How to set up a GPU Docker container that runs
While training Deep Learning algorithms, you might need GPUs to speed up the process. This tutorial will show you how to:
- Create a Docker Image with GPU support
- Set up Vertex AI to run the Docker Image on a GPU
- Make sure the Vertex training component step access the GPU
Create a Docker Image with GPU support
Please refer to this excellent tutorial to create a Docker Image with GPU support.
1. Identify the CUDA version of your local environment
This take-away from the article is important:
[!IMPORTANT] Always use the same CUDA and cuDNN version in Docker image as present in the underlying host machine
So the first step is to identify which CUDA version and PyTorch version you are using in your local environment.
To identify the CUDA version of your local environment, run:
$ pip freeze | grep cu
nvidia-cudnn-cu11==8.5.0.96
Means I have CUDA 11 installed, and CuDNN 8.
2. Select a Docker image that matches your CUDA version
Docker hub of Nvidia has a lot of images, so understanding their tags and selecting the correct image is the most important building block.
Prefers nvidia/cuda
Docker images compared to pytorch/
and vertex-ai/training
.
You need to select a Docker image that matches this version. Check out the Docker Hub to find a compatible version. In my case, I found this one: nvidia/cuda:11.7.0-cudnn8-runtime-ubuntu20.04
so I would start my dockerfile with:
FROM nvidia/cuda:11.7.0-cudnn8-runtime-ubuntu20.04
3. Install Python
You need to install the same Python version as the one you are using in your local environment.

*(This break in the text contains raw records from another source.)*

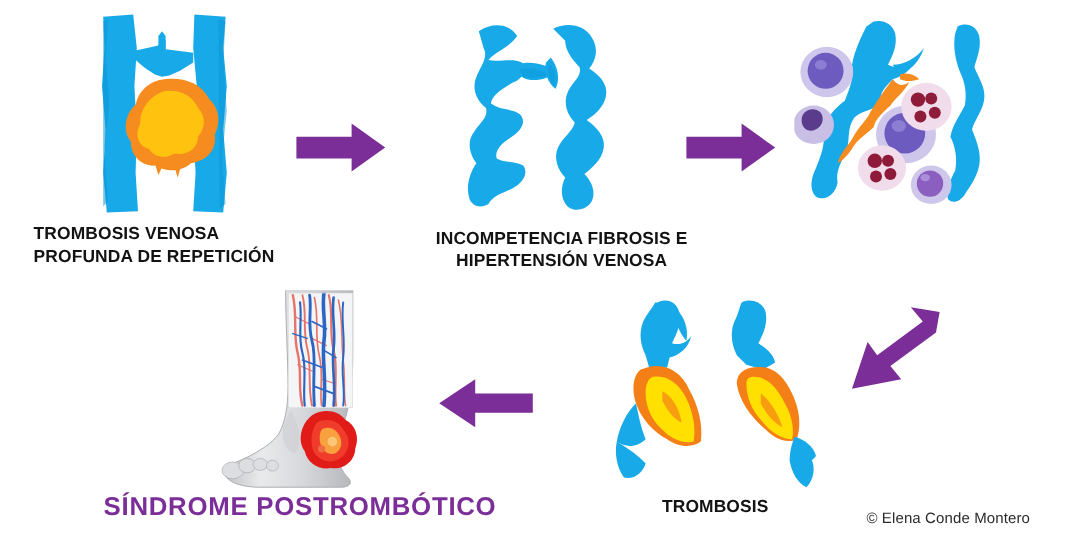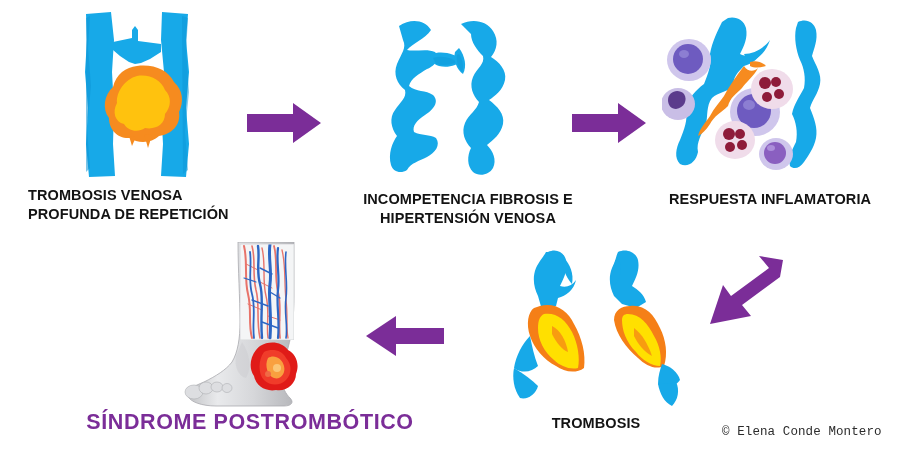--- a/index.html
+++ b/index.html
@@ -49,21 +49,21 @@
     font-weight: bold;
     font-size: 21.5px;
     letter-spacing: 0.6px;
     color: #7B2D98;
     user-select: none;
   }
   #credit {
     position: absolute;
     left: 722px;
     top: 425px;
-    font-family: Liberation Mono, monospace;
+    font-family: Liberation Sans, sans-serif;
     font-size: 12.5px;
     color: #2b2b2b;
     letter-spacing: 0.1px;
     user-select: none;
   }
 
   .fig { position: absolute; }
 </style>
 </head>
 <body>
@@ -309,21 +309,20 @@
       <circle cx="86" cy="132" r="3" fill="#F06A45"></circle>
     </g>
   </svg>
 
   <div class="caption" id="cap-dvt">TROMBOSIS VENOSA
 PROFUNDA DE REPETICIÓN</div>
 
   <div class="caption" id="cap-valve">INCOMPETENCIA FIBROSIS  E
 HIPERTENSIÓN VENOSA</div>
 
-  <div class="caption" id="cap-inflam">RESPUESTA INFLAMATORIA</div>
 
   <div class="caption" id="cap-fibrosis">TROMBOSIS</div>
 
   <div id="title-pts">SÍNDROME POSTROMBÓTICO</div>
 
   <div id="credit">© Elena Conde Montero</div>
 
 </div>
 
 </body></html>

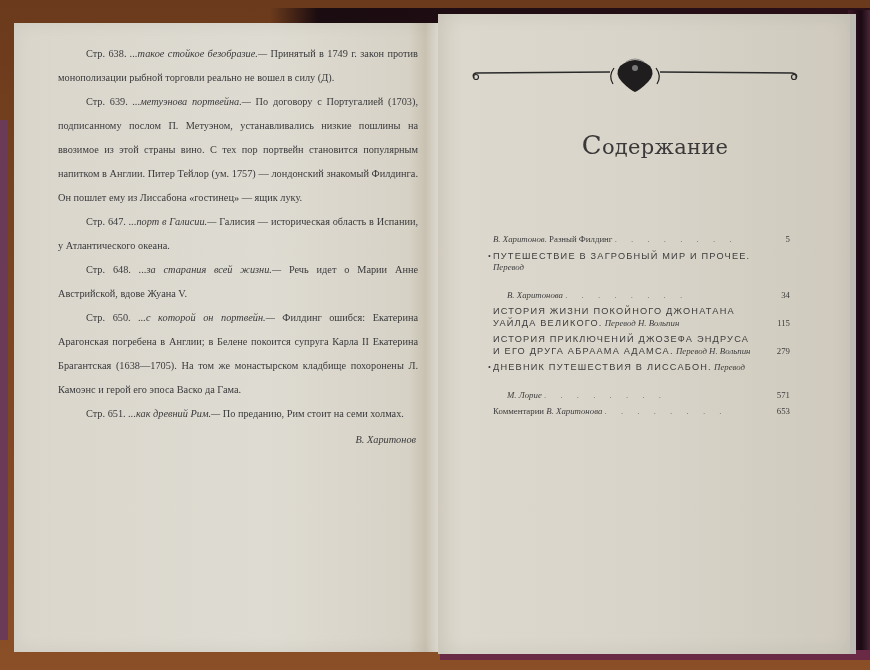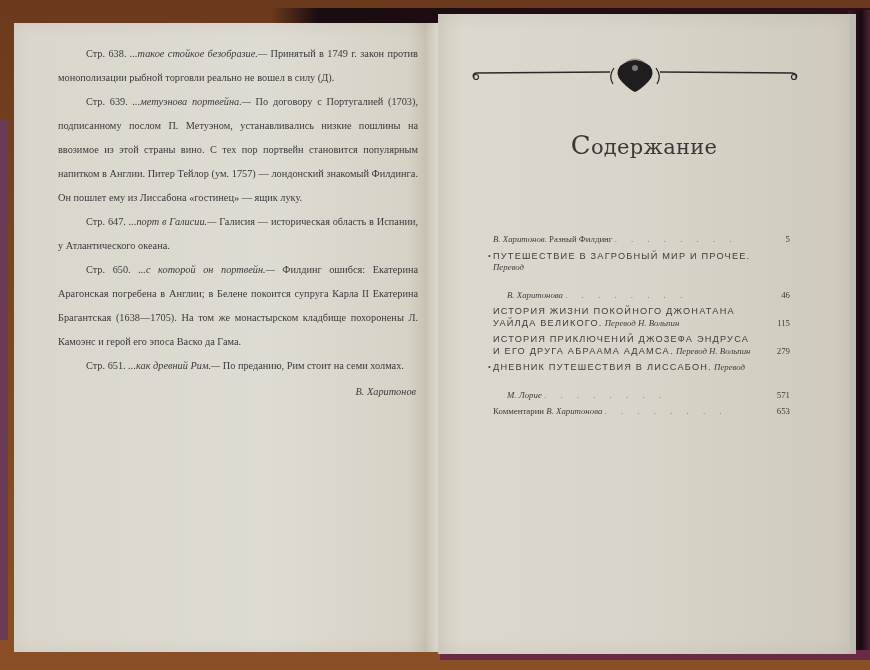--- a/index.html
+++ b/index.html
@@ -47,20 +47,21 @@
     .signature {
       text-align:right; font-style:italic; margin-top:2px; padding-right:2px;
     }
     .ornament {
       position:absolute; left:470px; top:52px; width:330px; height:42px;
     }
     .toc-title {
       position:absolute; left:438px; top:130px; width:412px; text-align:center;
       font-size:21px; color:#3a3838; letter-spacing:0.3px;
       font-family: "DejaVu Serif", serif;
+      padding-left: 11px;
     }
     .toc-title .cap { font-size:26px; }
     .toc {
       position:absolute; left:493px; top:234px; width:297px;
       font-size:8.8px; color:#3d3c3d;
     }
     .toc-entry { position:relative; margin-bottom:5px; line-height:11.5px; padding-right:30px; }
     .toc-entry .page {
       position:absolute; right:0; bottom:0; width:30px; text-align:right;
     }
@@ -79,20 +80,21 @@
 <div class="cover-left-strip"></div>
 
 <div class="page-left"></div>
 <div class="page-right"></div>
 <div class="page-edge-right"></div>
 
 <div class="notes">
   <p class="note"><span>Стр. 638.</span> <span class="lemma">...такое стойкое безобразие.—</span><span> Принятый в 1749 г. закон против монополизации рыбной торговли реально не вошел в силу (Д).</span></p>
   <p class="note"><span>Стр. 639.</span> <span class="lemma">...метуэнова портвейна.—</span><span> По договору с Португалией (1703), подписанному послом П. Метуэном, устанавливались низкие пошлины на ввозимое из этой страны вино. С тех пор портвейн становится популярным напитком в Англии. Питер Тейлор (ум. 1757) — лондонский знакомый Филдинга. Он пошлет ему из Лиссабона «гостинец» — ящик луку.</span></p>
   <p class="note"><span>Стр. 647.</span> <span class="lemma">...порт в Галисии.—</span><span> Галисия — историческая область в Испании, у Атлантического океана.</span></p>
+  <p class="note"><span>Стр. 648.</span> <span class="lemma">...за старания всей жизни.—</span><span> Речь идет о Марии Анне Австрийской, вдове Жуана V.</span></p>
   <p class="note"><span>Стр. 650.</span> <span class="lemma">...с которой он портвейн.—</span><span> Филдинг ошибся: Екатерина Арагонская погребена в Англии; в Белене покоится супруга Карла II Екатерина Брагантская (1638—1705). На том же монастырском кладбище похоронены Л. Камоэнс и герой его эпоса Васко да Гама.</span></p>
   <p class="note"><span>Стр. 651.</span> <span class="lemma">...как древний Рим.—</span><span> По преданию, Рим стоит на семи холмах.</span></p>
   <div class="signature">В. Харитонов</div>
 </div>
 
 <svg class="ornament" viewBox="0 0 330 42">
   <path d="M4 26 Q2 22 6 21 L140 20" stroke="#2a2a2a" stroke-width="1.6" fill="none"></path>
   <circle cx="6" cy="25" r="2.5" fill="none" stroke="#2a2a2a" stroke-width="1.2"></circle>
   <path d="M190 20 L322 21 Q328 22 326 26" stroke="#2a2a2a" stroke-width="1.6" fill="none"></path>
   <circle cx="324" cy="25" r="2.5" fill="none" stroke="#2a2a2a" stroke-width="1.2"></circle>
@@ -110,21 +112,21 @@
     <span class="it">В. Харитонов.</span>
     <span>Разный Филдинг</span>
     <span class="dots">. . . . . . . .</span>
     <span class="page">5</span>
   </div>
   <div class="toc-entry">
     <span class="bullet">•</span>
     <span class="caps">ПУТЕШЕСТВИЕ В ЗАГРОБНЫЙ МИР И ПРОЧЕЕ.</span>
     <span class="it">Перевод</span>
     <span class="indent"><span class="it">В. Харитонова</span> <span class="dots">. . . . . . . .</span></span>
-    <span class="page">46</span>
+    <span class="page">34</span>
   </div>
   <div class="toc-entry">
     <span class="caps">ИСТОРИЯ ЖИЗНИ ПОКОЙНОГО ДЖОНАТАНА УАЙЛДА ВЕЛИКОГО.</span>
     <span class="it">Перевод</span>
     <span class="it">Н. Вольпин</span>
     <span class="page">115</span>
   </div>
   <div class="toc-entry">
     <span class="caps">ИСТОРИЯ ПРИКЛЮЧЕНИЙ ДЖОЗЕФА ЭНДРУСА И ЕГО ДРУГА АБРААМА АДАМСА.</span>
     <span class="it">Перевод</span>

In my case, I am using Python 3.9, so I would add this line to my Dockerfile:
FROM nvidia/cuda:11.7.0-cudnn8-runtime-ubuntu20.04
ENV PYTHON_VERSION=3.9
ENV CONTAINER_TIMEZONE=Europe/Paris
# Set the timezone to prevent tzdata asking for user input
RUN ln -snf /usr/share/zoneinfo/$CONTAINER_TIMEZONE /etc/localtime && echo $CONTAINER_TIMEZONE > /etc/timezone
RUN apt update \
&& apt install --no-install-recommends -y build-essential \
tzdata \
python${PYTHON_VERSION} \
python${PYTHON_VERSION}-venv \
python3-pip \
python3-setuptools \
python3-distutils \
&& apt clean \
&& rm -rf /var/lib/apt/lists/*
RUN ln -s -f /usr/bin/python${PYTHON_VERSION} /usr/bin/python3 && \
ln -s -f /usr/bin/python${PYTHON_VERSION} /usr/bin/python && \
ln -s -f /usr/bin/pip3 /usr/bin/pip
4. Install the PyTorch or Tensorflow version that is compatible with your CUDA version
[!WARNING] Don’t blindly install latest tensorflow/pytorch library from PyPi. It is absolutely incorrect that any version of this both package will work with any version of CUDA, cuDNN. In fact, the combination of the latest version of both, tensorflow/pytorch with CUDA/cuDNN may not be compatible
For PyTorch for example, go to the Install Section to find a compatible version. You can also browse the previous versions here.
You need to install a GPU version.
In my case, I found this one: torch==2.0.0+cu117
in the website, with the install instruction:
pip install torch==2.0.0+cu117 --index-url https://download.pytorch.org/whl/cu117
So I would add this line to my Dockerfile, with the --no-cache-dir
option to avoid caching the wheel file, which can crash the build.
Then, I also install the requirements.txt file of my project, and copy the source code.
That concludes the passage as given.